= What you have to do =
Look for "Sunset" in each line of the entries, and return the matching lines.

————————

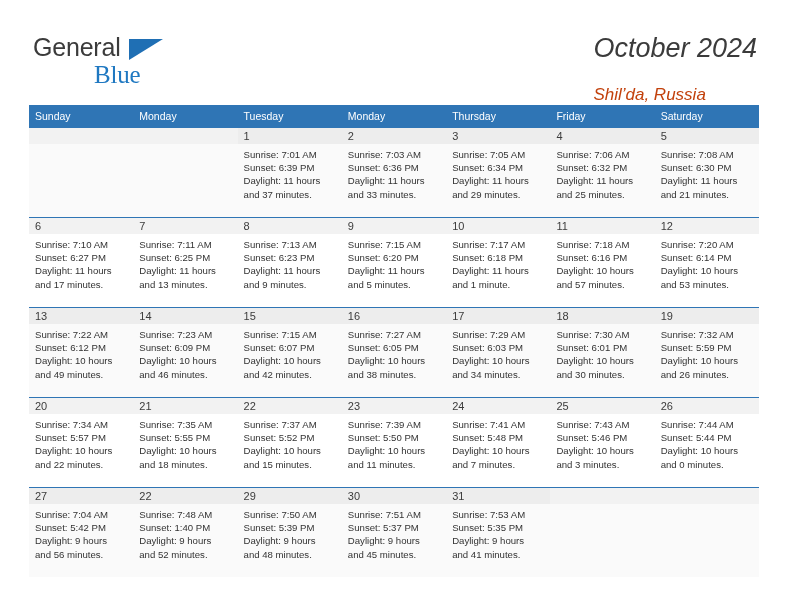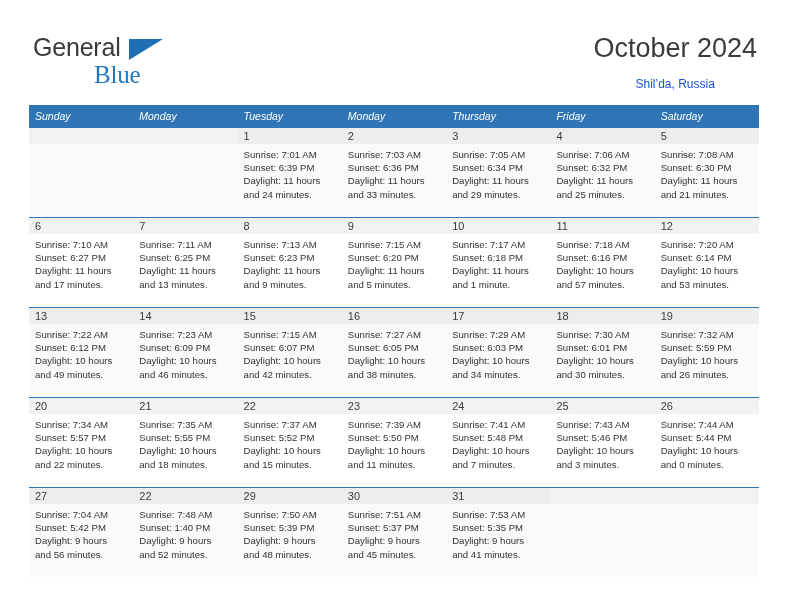--- a/index.html
+++ b/index.html
@@ -66,32 +66,33 @@
     font-size: 25px;
     letter-spacing: -0.2px;
     color: #1f78c1;
     font-family: Liberation Serif, serif;
   }
 
   .title-block {
     position: absolute;
     right: 35px;
     top: 32px;
-    text-align: center;
+    text-align: left;
+    font-style: italic;
   }
   .cal-title {
     font-size: 27px;
     color: #3b3b3b;
     line-height: 32px;
     white-space: nowrap;
   }
   .cal-subtitle {
-    margin-top: 12px;
-    font-size: 12px;
-    color: #1d4ed8;
+    margin-top: 22px;
+    font-size: 17px;
+    color: #c2410c;
     line-height: 17px;
     white-space: nowrap;
   }
 
   
   .calendar {
     position: absolute;
     left: 29px;
     top: 105px;
     width: 730px;
@@ -100,21 +101,20 @@
   }
   .calendar th {
     background: #2f75b5;
     color: #ffffff;
     font-size: 10.5px;
     font-weight: normal;
     text-align: left;
     padding: 5px 0 5px 6px;
     height: 19px;
     box-sizing: border-box;
-    font-style: italic;
   }
   .calendar td {
     vertical-align: top;
     padding: 0;
     height: 89px;
     border-top: 1px solid #2f75b5;
     background: #ffffff;
   }
   .daynum {
     display: block;
@@ -191,21 +191,21 @@
           <td class="shaded empty">
             <span class="daynum"></span>
             <span class="celltext"></span>
           </td>
           <td class="shaded">
             <span class="daynum">1</span>
             <span class="celltext">
               <span>Sunrise: 7:01 AM</span>
               <span>Sunset: 6:39 PM</span>
               <span>Daylight: 11 hours</span>
-              <span>and 24 minutes.</span>
+              <span>and 37 minutes.</span>
             </span>
           </td>
           <td class="shaded">
             <span class="daynum">2</span>
             <span class="celltext">
               <span>Sunrise: 7:03 AM</span>
               <span>Sunset: 6:36 PM</span>
               <span>Daylight: 11 hours</span>
               <span>and 33 minutes.</span>
             </span>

————————

= Task response =
               <span>Sunset: 6:39 PM</span>
               <span>Sunset: 6:36 PM</span>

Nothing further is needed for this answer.